Criticità ambientali
Alle criticità politiche, poi, si sommano quelle ambientali, che ilFatto.it aveva già raccontato a giugno. I cittadini si dicono preoccupati per le tipologie di rifiuti che dovrebbero arrivare a Bulera prima della sua chiusura definitiva: il 20 per cento delle oltre mille tonnellate di scarti, infatti, dovrebbero essere pericolosi. Dunque anche tossici e cancerogeni, in un’area a rischio sismico e vicina a un affluente del fiume Cecina già inquinato da arsenico. “All’inizio di ottobre nell’area c’è stata una scossa di terremoto di magnitudo 3.0, con epicentro proprio nella zona della discarica – spiega Guidugli – Una faglia passa lì vicino e questo ci fa interrogare sulla stabilità del versante dove si trova il sito”.
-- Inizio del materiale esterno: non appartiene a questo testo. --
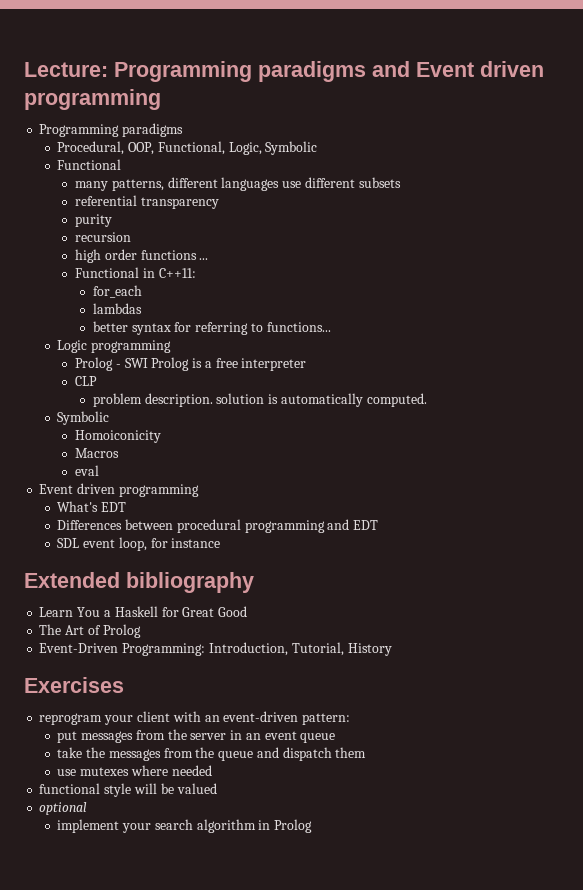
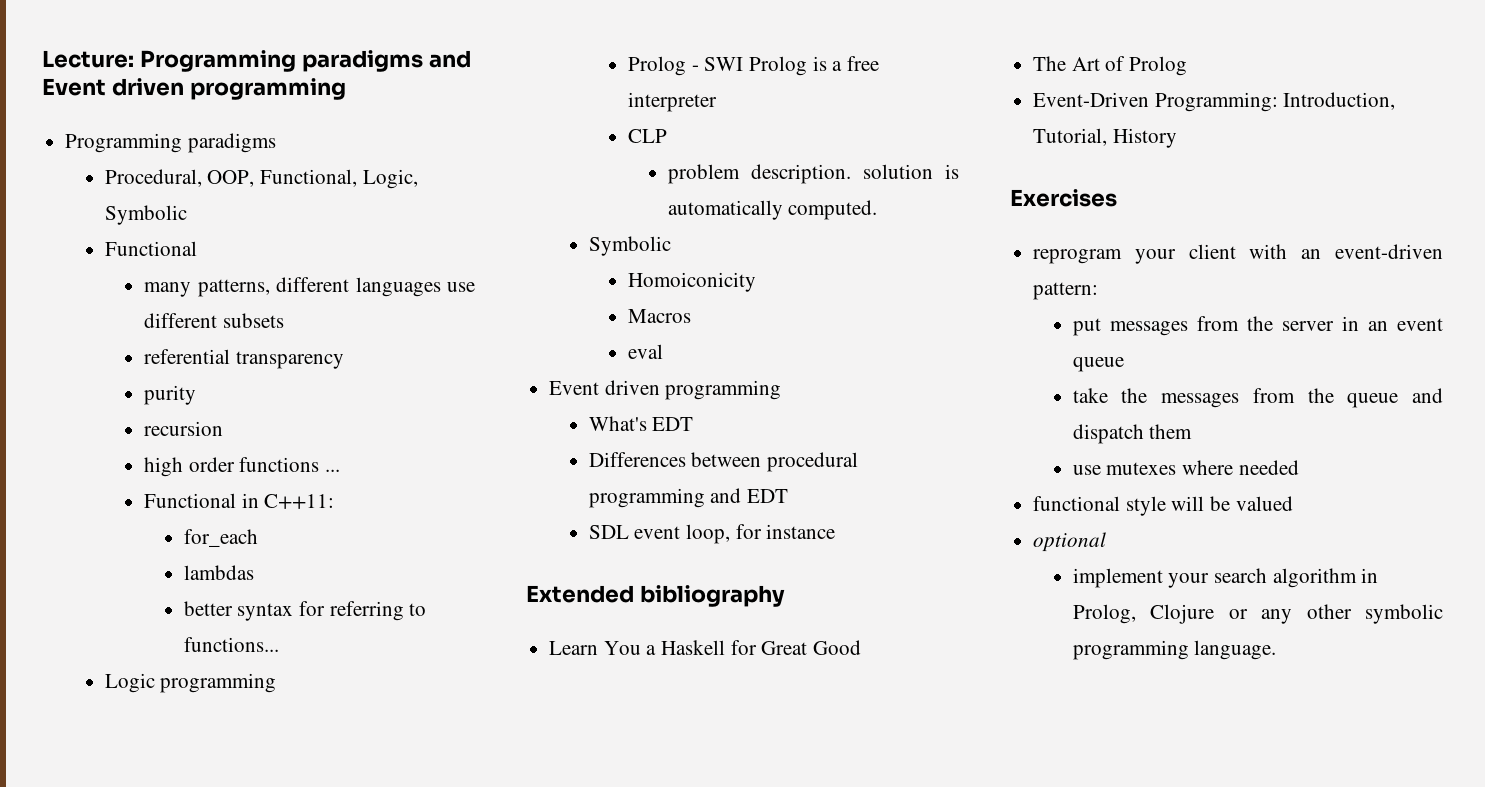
- implement your search algorithm in Prolog
+ implement your search algorithm in Prolog, Clojure or any other symbolic programming language.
E poi c’è il fatto che a distanza di mesi, l’Arpa Toscana non ha effettuato valutazioni sul problema dell’inquinamento atmosferico che genererà nell’abitato vicino l’andirivieni di camion carichi di rifiuti. I mezzi, infatti, per arrivare alla discarica di Bulera dovrebbero passare nel 95 per cento dei casi in mezzo al paese di Saline, frazione del comune di Volterra. “Solo nel 2015 sono transitati davanti alle abitazioni e ai negozi, a 100 metri dalla scuola, circa 5mila camion carichi di rifiuti in arrivo da ogni parte d’Italia. L’Arpa ha detto che le rilevazioni le farà adesso, ma ci chiediamo come, visto che al momento la discarica è ferma e che la centralina per la qualità dell’aria si trova in un altro Comune, a chilometri di distanza”, spiega la consigliera comunale di Saline Tiziana Garfagnini. Per il sindaco Martignoni “non ci sono criticità tecniche”. Nel 2016 aveva firmato un accordo per chiudere la discarica solo dopo lo smaltimento di un’altra montagna di rifiuti. “Questa è l’unica soluzione per assicurare la chiusura del sito – rivendica ora il sindaco – garantendone la corretta gestione e la sicurezza e assicurando allo stesso tempo la permanenza sul territorio di un’azienda che può generare uno sviluppo economico importante”.